Predicting the Electricity Consumption and the Exergetic Efficiency of a Submerged Arc Furnace with Raw Materials using an Artificial Neural Network
Document Type
Original Paper
Source
Silicon. 10(2):603-608
Subject
Electricity consumption
Exergy efficiency
Artificial neural network
Language
English
ISSN
1876-990X
1876-9918
Abstract
The problem of higher electricity consumption and lower exergy efficiency in the submerged arc furnace process of the silicon industry needs to be urgently solved. However, various raw materials play important roles in the electricity consumption and exergy efficiency of a submerged arc furnace during silicon production. An artificial neural network (ANN) method was used to model the final strain of the electricity consumption and exergy efficiency with varying silica, coke, coal and electrode.
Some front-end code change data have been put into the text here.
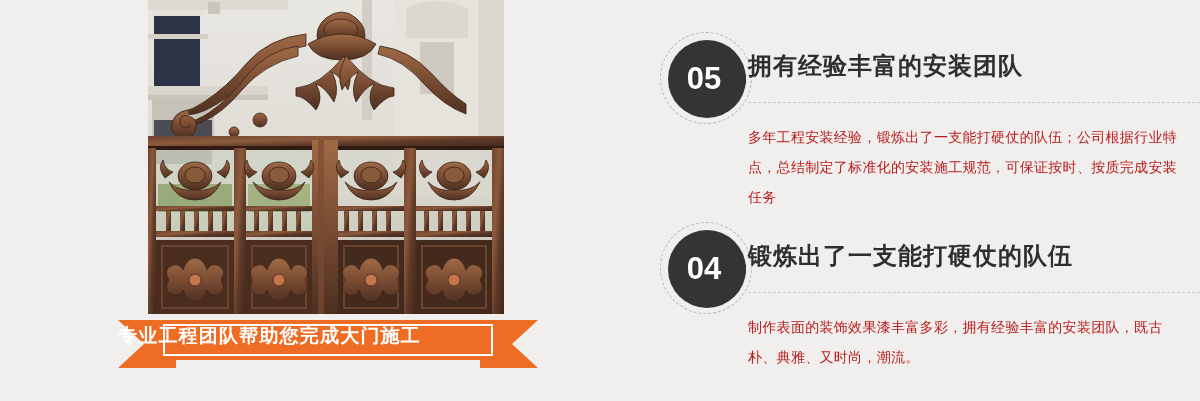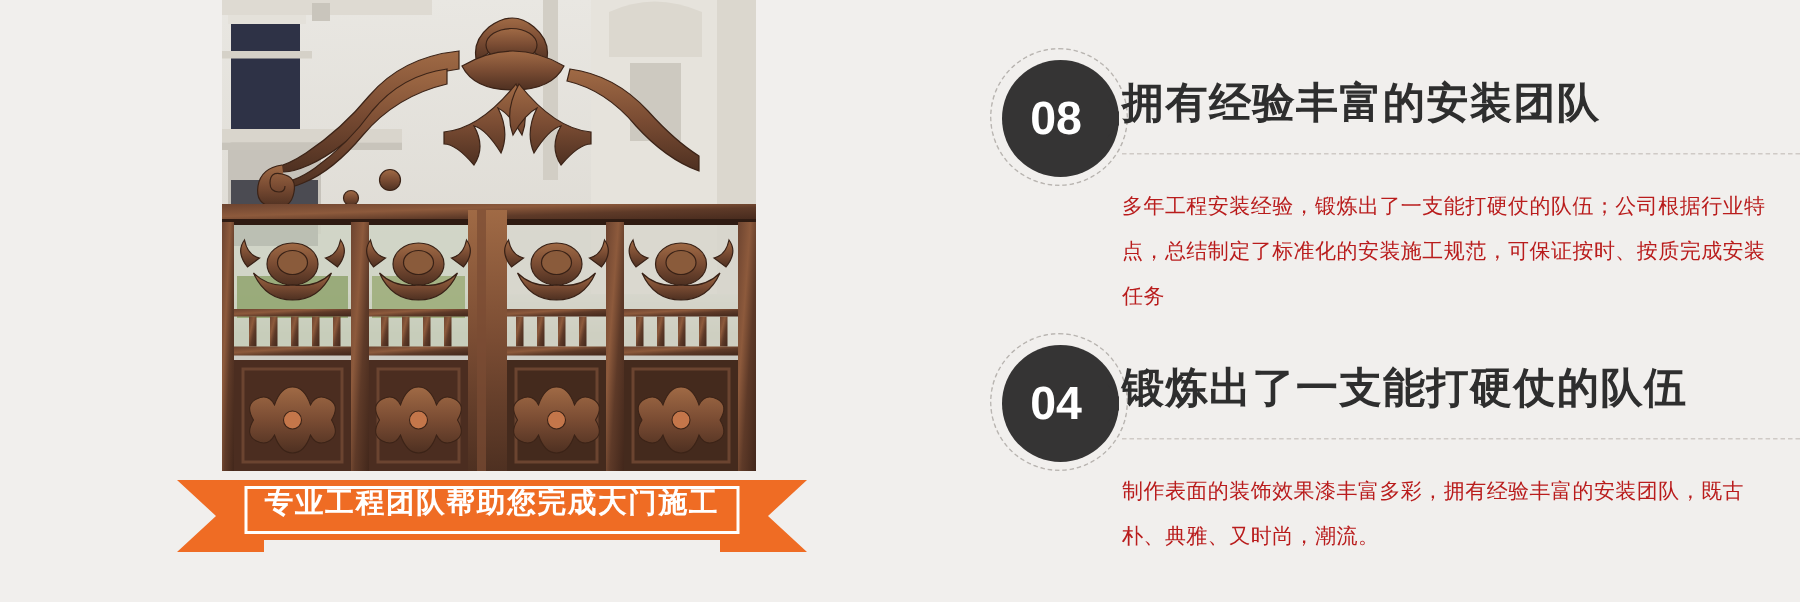--- a/index.html
+++ b/index.html
@@ -47,21 +47,21 @@
     height: 56px;
   }
   .ribbon svg { display:block; }
   .ribbon-text {
     position: absolute;
     left: 0;
     top: 0;
     width: 420px;
     height: 48px;
     line-height: 48px;
-    text-align: center;
+    text-align: left;
     color: #ffffff;
     font-size: 19px;
     font-weight: bold;
     letter-spacing: 1.2px;
     white-space: nowrap;
   }
 
   
   .features {
     position: absolute;
@@ -113,21 +113,21 @@
     font-size: 31px;
     font-weight: bold;
     letter-spacing: 0px;
     font-family: "Liberation Sans", "DejaVu Sans", sans-serif;
   }
 
   .feat-head {
     position: absolute;
     left: 88px;
     top: 18px;
-    font-size: 28px;
+    font-size: 24px;
     font-weight: bold;
     color: #2e2e2e;
     letter-spacing: 1px;
     white-space: nowrap;
   }
   .feat-rule {
     position: absolute;
     left: 88px;
     top: 70px;
     width: 452px;
@@ -360,21 +360,21 @@
 
     <div class="feature f1">
       <div class="badge-wrap">
         <div class="badge-ring"></div>
         <div class="badge-core">
           <svg width="78" height="78" viewBox="0 0 78 78">
             <path d="M39 0 A39 39 0 1 1 39 78 A39 39 0 0 1 39 0 Z" fill="#353434"></path>
             <path d="M70 26 L82 39 L70 52 Z" fill="#353434"></path>
           </svg>
         </div>
-        <div class="badge-num">08</div>
+        <div class="badge-num">05</div>
       </div>
       <div class="feat-head">拥有经验丰富的安装团队</div>
       <div class="feat-rule"></div>
       <div class="feat-body">多年工程安装经验，锻炼出了一支能打硬仗的队伍；公司根据行业特点，总结制定了标准化的安装施工规范，可保证按时、按质完成安装任务</div>
     </div>
 
     <div class="feature f2">
       <div class="badge-wrap">
         <div class="badge-ring"></div>
         <div class="badge-core">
The measured strain versus predicted strain by the model was compared using the R2 coefficient. The results showed that the exergy efficiency and the electricity consumption values of the testing data are R2= 0.9918 and R2 = 0.9896, respectively, in a very short time with low error levels. They clearly indicate the adequacy of the model proposed for prediction of the exergy efficiency and the electricity consumption with different raw materials in the mixture of carbonaceous raw materials in the furnace. Additionally, there is good agreement between the actual and predicted values. Therefore, this developed ANN model is useful to guide the decision about the use of raw materials in silicon production under the condition of lower electricity consumption and higher exergy efficiency.